Every municipality with more than 5,000 inhabitants was assigned at least one sponsor church, 900 sponsored cities were involved.

"Not for the glory of the blessed place" guests at a wine tasting in the 1930s

Source: picture alliance / VisualEyze / Unit

But the slogan "Wine is a popular drink" turned out to be a boomerang.

When in autumn 1936 frosts largely wiped out the wine harvest and, as a result, wine prices rose, the Nazi leadership set maximum prices.

The result was wine scams for cheap sponsored wine.

"What sailed under the collective term Bernkasteler Riesling, for example, will certainly not contribute to the glory of the blessed place", noted the "Rheinische Zeitung" in October 1937.

Apparently "a shot of water got into the sponsored wine idea".

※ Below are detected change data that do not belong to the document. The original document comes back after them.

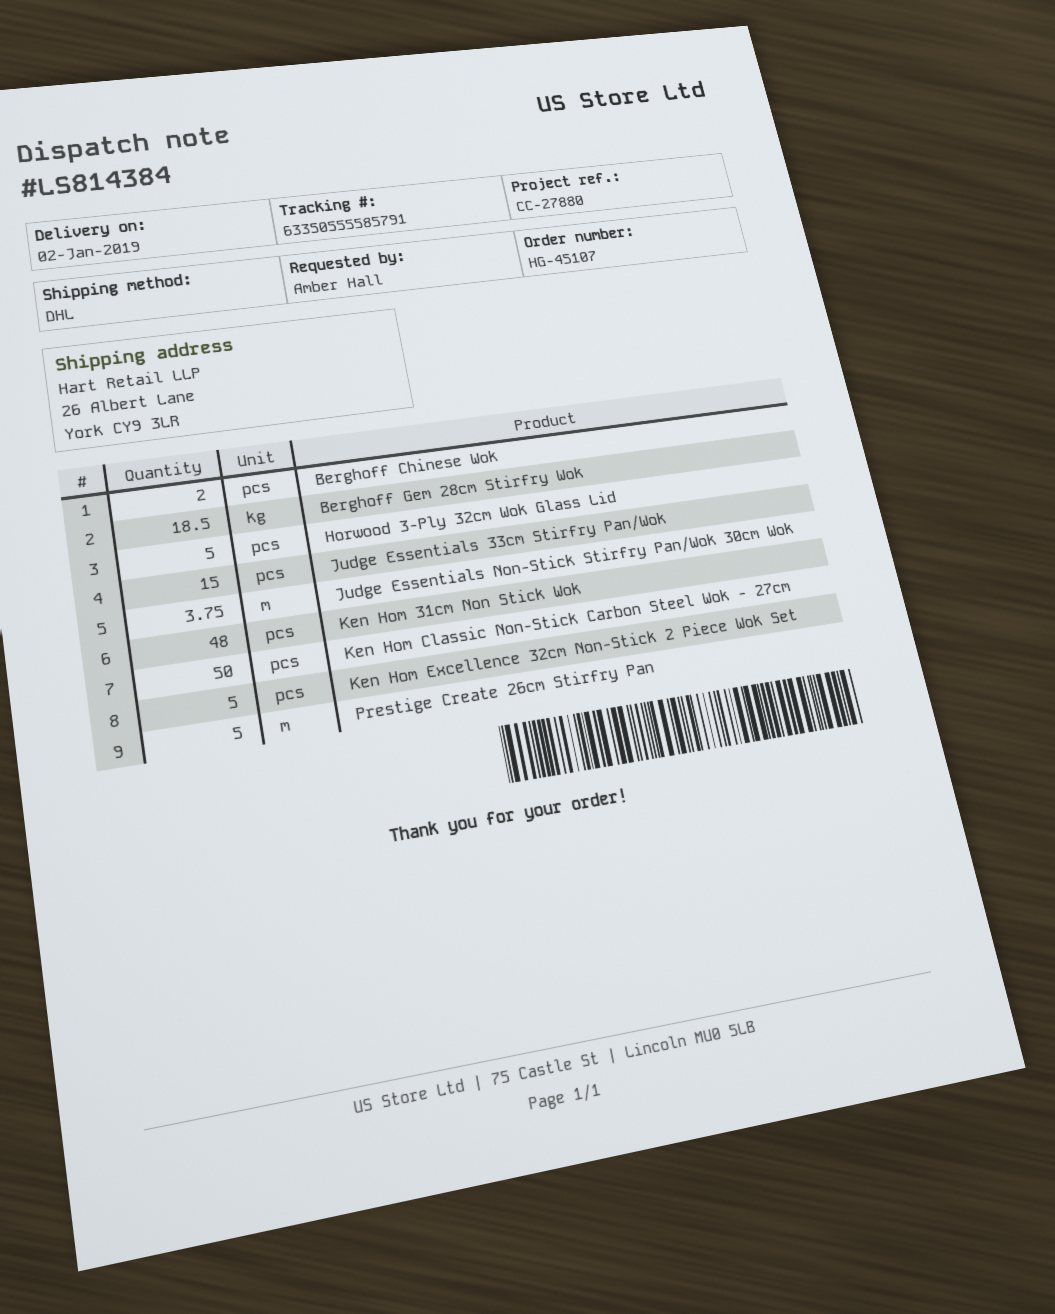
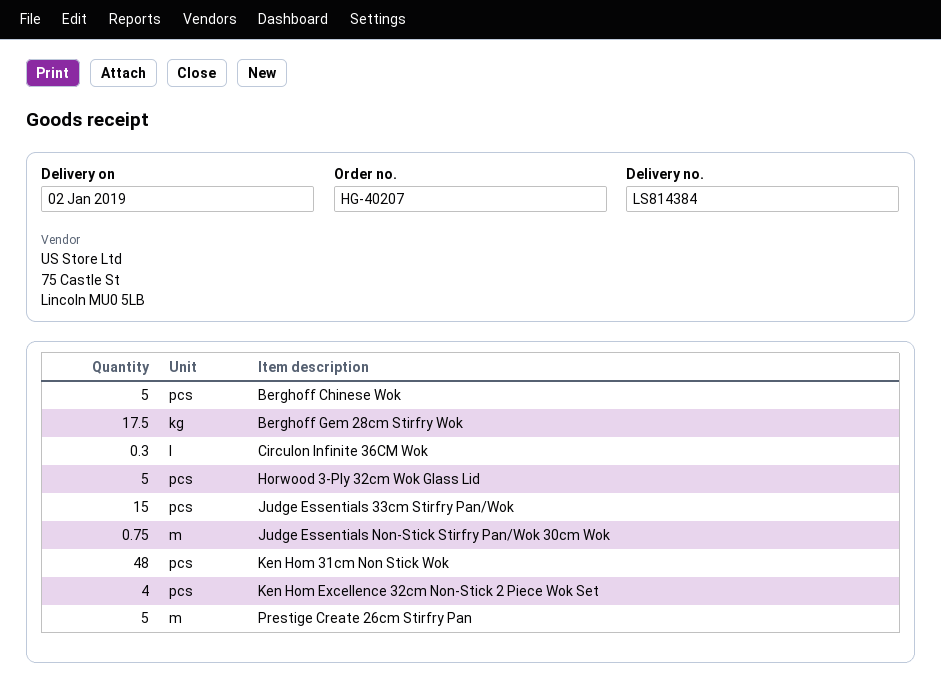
order number: HG-45107 -> HG-40207
Berghoff Chinese Wok: 2 -> 5
Berghoff Gem 28cm Stirfry Wok: 18.5 -> 17.5
Judge Essentials Non-Stick Stirfry Pan/Wok 30cm Wok: 3.75 -> 0.75
Ken Hom Classic Non-Stick Carbon Steel Wok - 27cm: 50 -> none
Ken Hom Excellence 32cm Non-Stick 2 Piece Wok Set: 5 -> 4
Circulon Infinite 36CM Wok: none -> 0.3

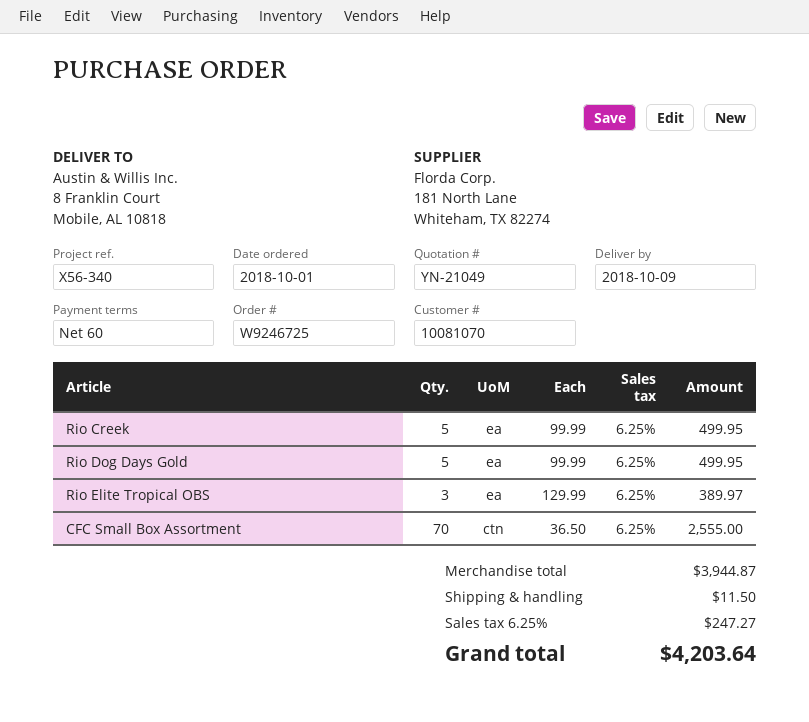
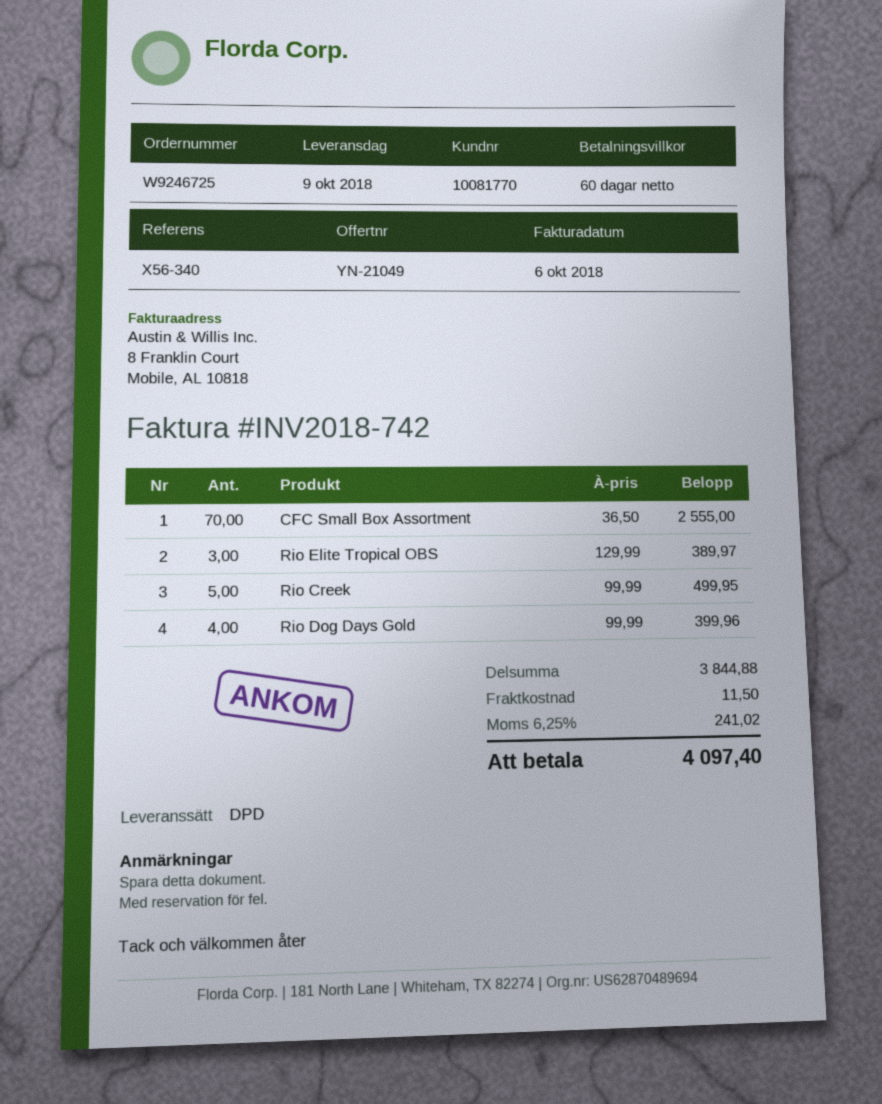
customer number: 10081070 -> 10081770
Rio Dog Days Gold: 5 x 99.99 = 499.95 -> 4 x 99.99 = 399.96
subtotal: 3944.87 -> 3844.88
tax: 6.25% = 247.27 -> 6.25% = 241.02
total: 4203.64 -> 4097.40

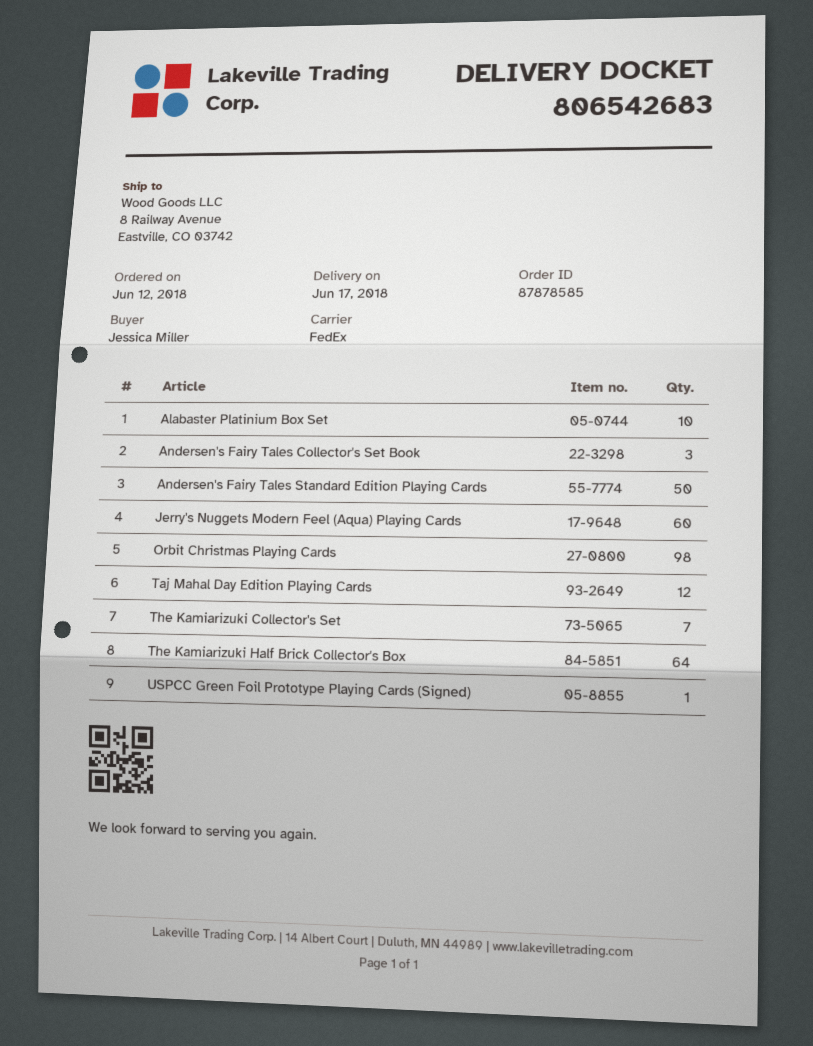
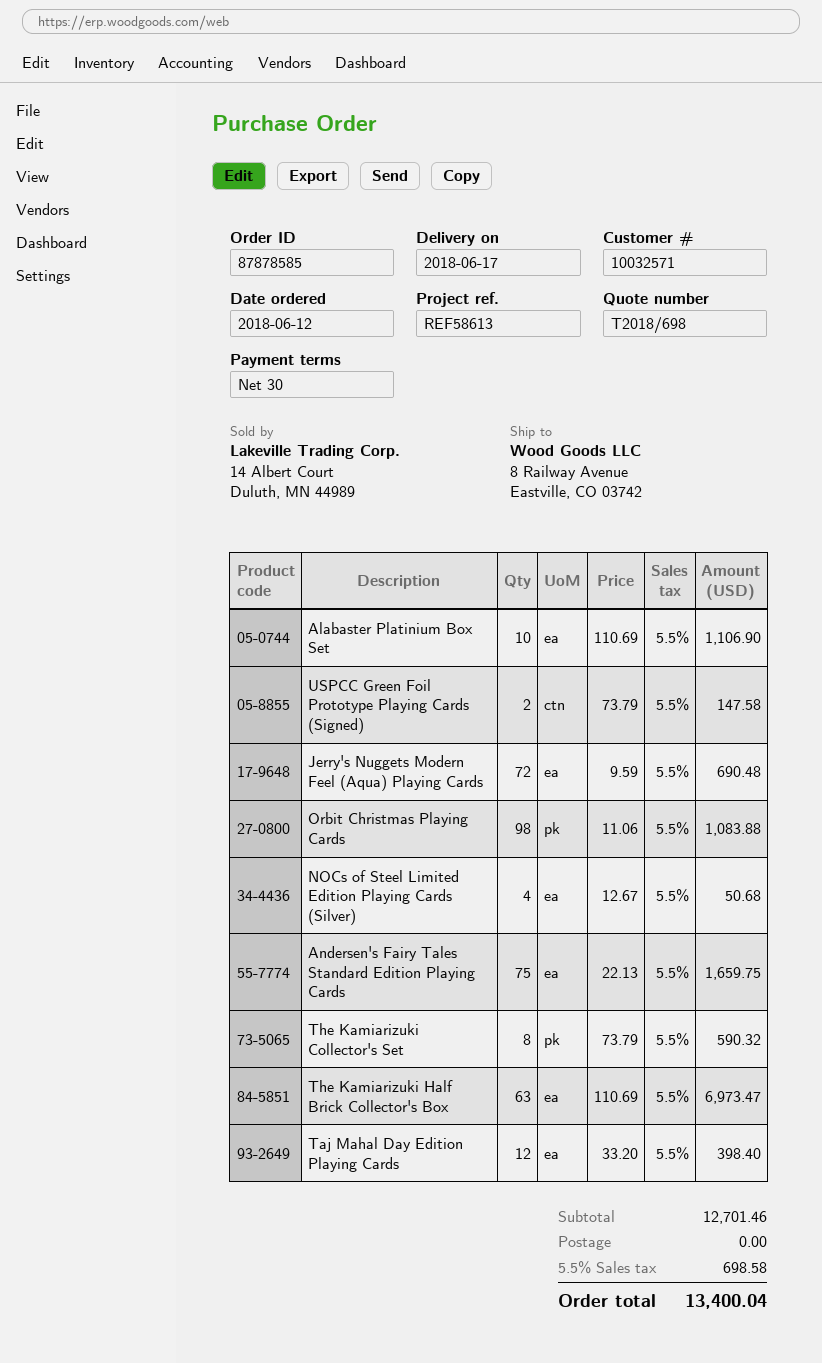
Andersen's Fairy Tales Collector's Set Book: 3 -> none
Andersen's Fairy Tales Standard Edition Playing Cards: 50 -> 75
Jerry's Nuggets Modern Feel (Aqua) Playing Cards: 60 -> 72
The Kamiarizuki Collector's Set: 7 -> 8
The Kamiarizuki Half Brick Collector's Box: 64 -> 63
USPCC Green Foil Prototype Playing Cards (Signed): 1 -> 2
NOCs of Steel Limited Edition Playing Cards (Silver): none -> 4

The background to the intensive wine propaganda was also the competition between the Nazi Gauleiters Bürckel (Pfalz) and Gustav Simon (Koblenz-Trier) for the most important wine-growing area in the empire: While the idea of ​​the wine route went back to Bürckel, Simon had promoted the sponsorship of wine.

This rivalry finally came to an end - albeit differently than expected from the two, explains Krieger: When the National Socialists "annexed" Austria to the German Reich in March 1938, it was Austrian winemakers who supplied most of the wine.

Christof Krieger: “Wine is a popular drink.

Wine propaganda in the Third Reich ”.